Task details | Word for word, retype the lines from the one containing "2019-12-31: none -> 731" to the last line of the data below, both ends included.

Excerpts from a dataset
====

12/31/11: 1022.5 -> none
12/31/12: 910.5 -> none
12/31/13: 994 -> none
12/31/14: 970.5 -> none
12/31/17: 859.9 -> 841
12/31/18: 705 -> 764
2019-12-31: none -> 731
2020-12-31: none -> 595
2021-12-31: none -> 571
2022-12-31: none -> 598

====

Solution for this exercise |
2019-12-31: none -> 731
2020-12-31: none -> 595
2021-12-31: none -> 571
2022-12-31: none -> 598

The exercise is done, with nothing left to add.